Question

Methanol can be prepared from carbon monoxide and hydrogen at high temperature and pressure in the presence of a suitable catalyst.

2H₂(g)+CO(g) ⇌ CH₃ OH(g) ΔH=-90.2kJ

What will happen to the concentrations of H₂ CO and CH₃OH at equilibrium if CO is removed?

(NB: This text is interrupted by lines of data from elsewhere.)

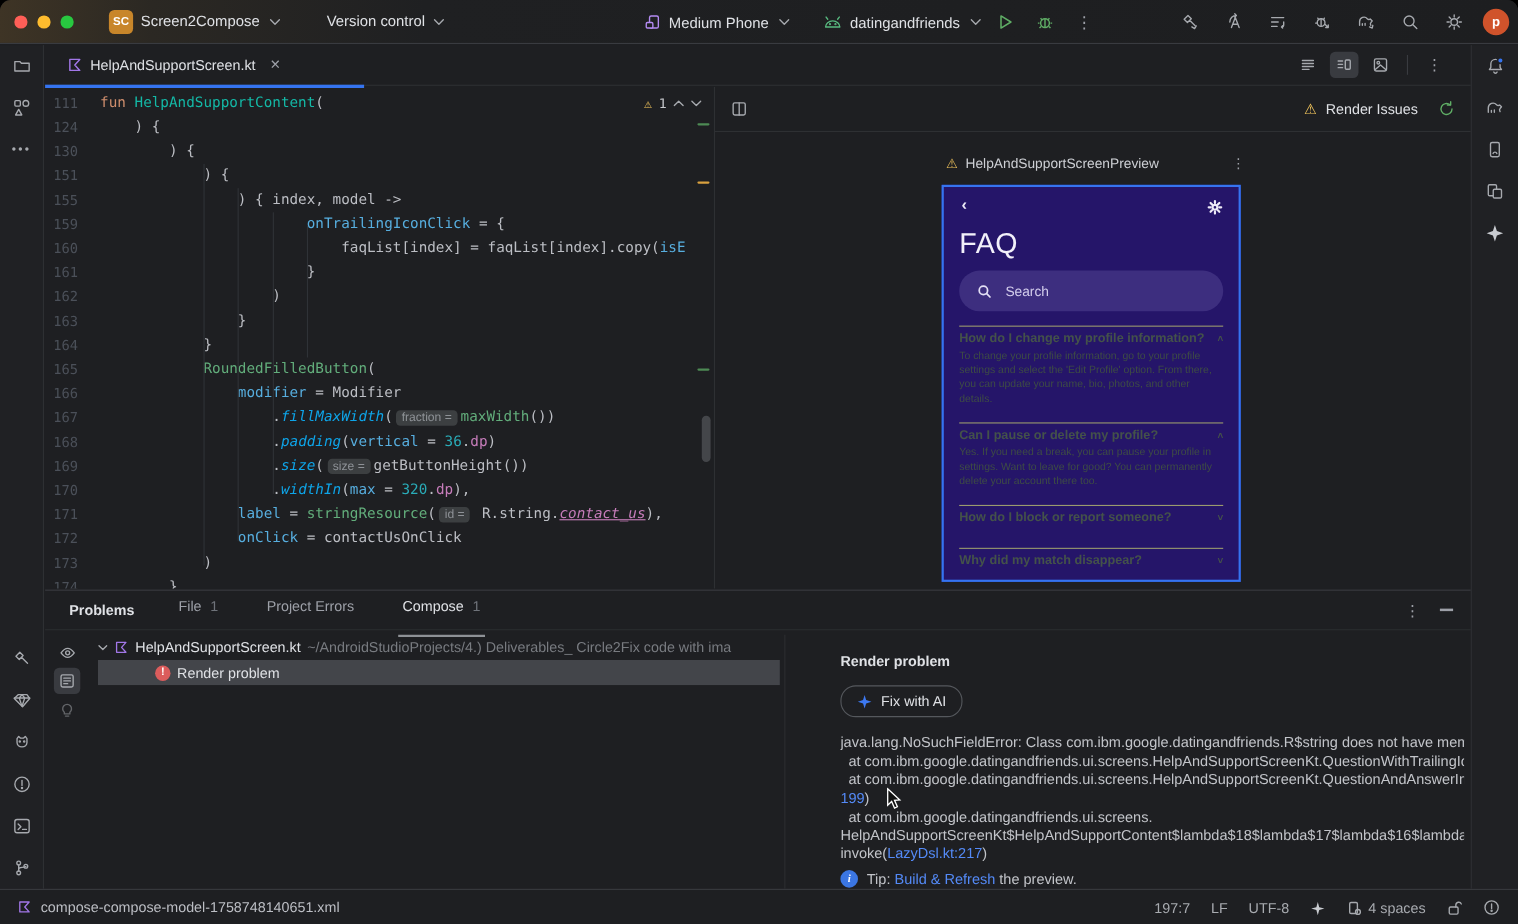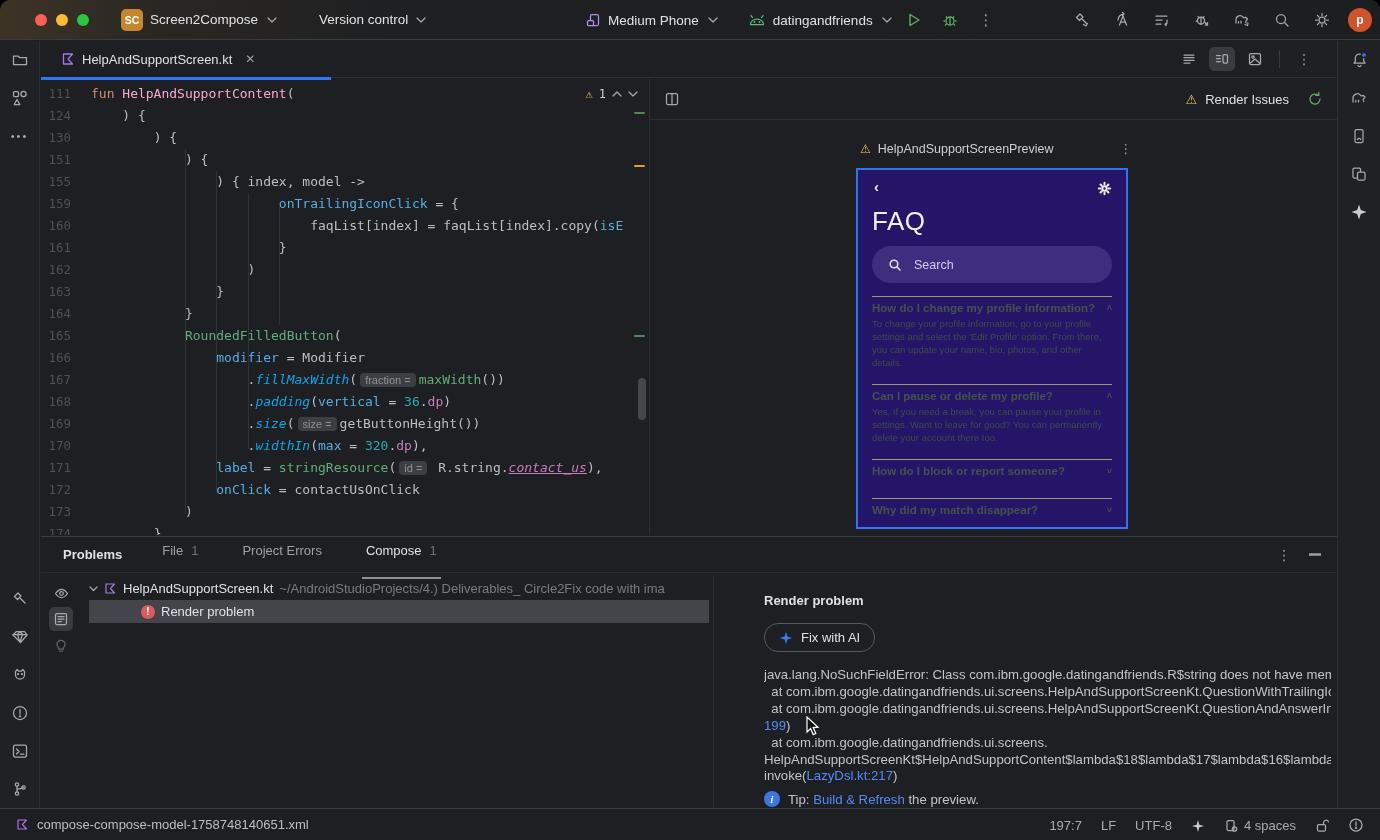--- a/index.html
+++ b/index.html
@@ -13,7 +13,7 @@
   
   .titlebar{position:absolute;left:0;top:0;width:1380px;height:40px;
     background:linear-gradient(90deg,#3E3425 0%,#2B2823 10%,#1F2022 28%,#1D1E20 100%);
-    border-bottom:1px solid #393B40;display:flex;align-items:center;padding-left:22px;}
+    border-bottom:1px solid #393B40;display:flex;align-items:center;}
   .traffic{display:flex;gap:9px;margin-left:13px;}
   .tl{width:12px;height:12px;border-radius:50%;}
   .tl.r{background:#FF5F57}.tl.y{background:#FEBC2E}.tl.g{background:#28C840}

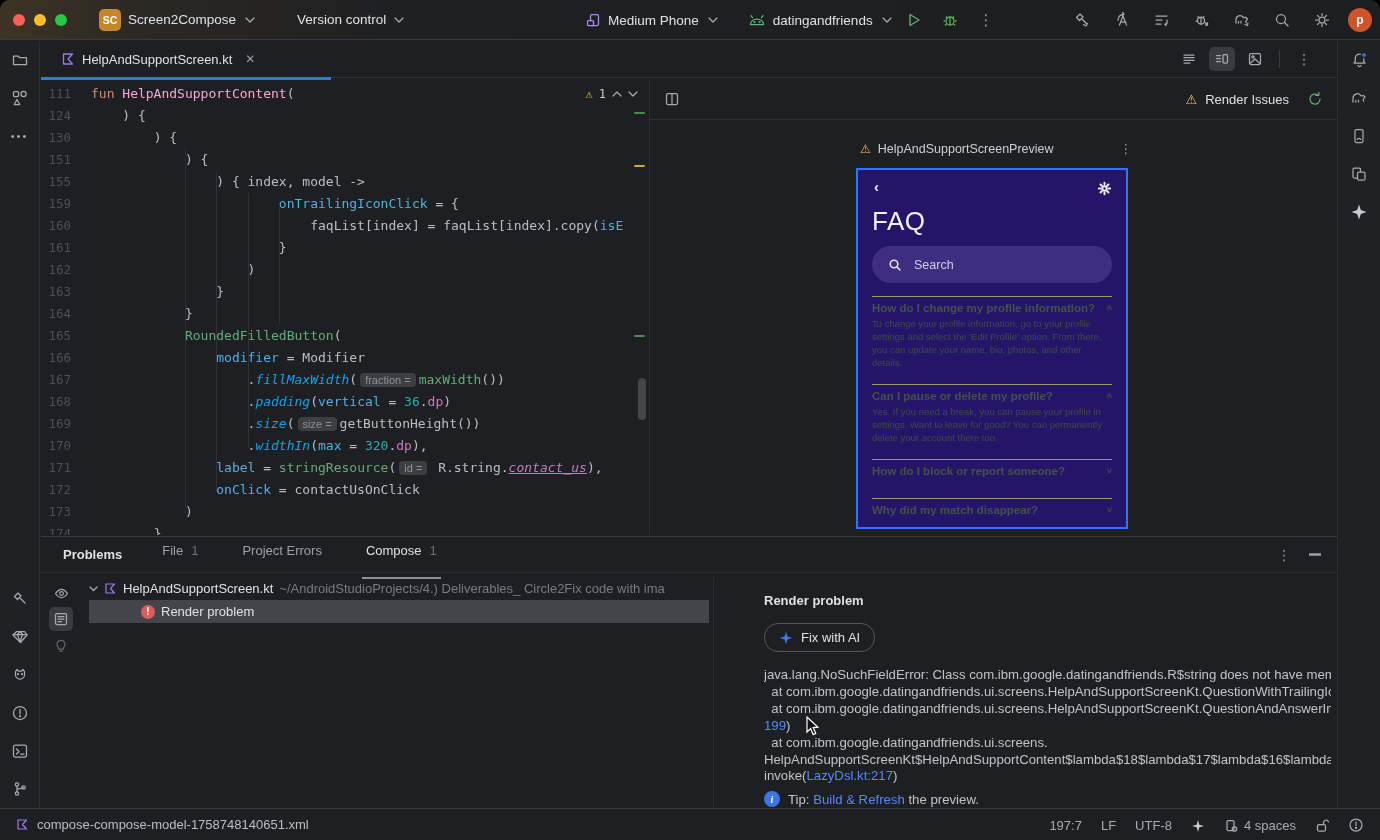--- a/index.html
+++ b/index.html
@@ -58,7 +58,7 @@
   .code-line:first-child{margin-top:4px;}
   .line-num{width:40px;text-align:right;padding-right:10px;color:#4B5059;flex:none;font-size:12.5px;}
   .line-text{padding-left:10px;}
-  .tok-kw{color:#CF8E6D}.tok-decl{color:#f9a8d4}.tok-nm{color:#57AEDF}
+  .tok-kw{color:#CF8E6D}.tok-decl{color:#14b8a6}.tok-nm{color:#57AEDF}
   .tok-fn{color:#62AD7B}.tok-ext{color:#0ea5e9;font-style:italic}
   .tok-num{color:#2AACB8}.tok-dp{color:#C77DBB;}
   .tok-res{color:#C77DBB;font-style:italic;text-decoration:underline}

A. [H₂] decreases, [CO] decreases, [CH₃OH] increases
B. [H₂] increases, [CO] decreases, [CH₃OH] increases
C. [H₂} increases, [CO] decreases, [CH₃OH] decreases

Answer 1

Removal of CO from the equilibrium mixture will result in a leftward shift, causing an increase in H₂ concentration and a decrease in CO and CH₃OH concentrations.

Step-by-step explanation:

When carbon monoxide (CO) is removed from the equilibrium mixture of the reaction 2H₂(g) + CO(g) ⇌ CH₃OH(g), with an enthalpy change (ΔH) of -90.2 kJ, the system will adjust according to Le Chatelier's Principle. Since CO is part of the reactants, removing it disturbs the equilibrium, causing the reaction to shift to the left to increase the concentration of CO.

This shift results in the consumption of CH₃OH and production of more CO and H₂, thus the concentration of H₂ will increase, CO will decrease, and CH₃OH will decrease. Therefore, the correct answer is: C. [H₂} increases, [CO] decreases, [CH₃OH] decreases.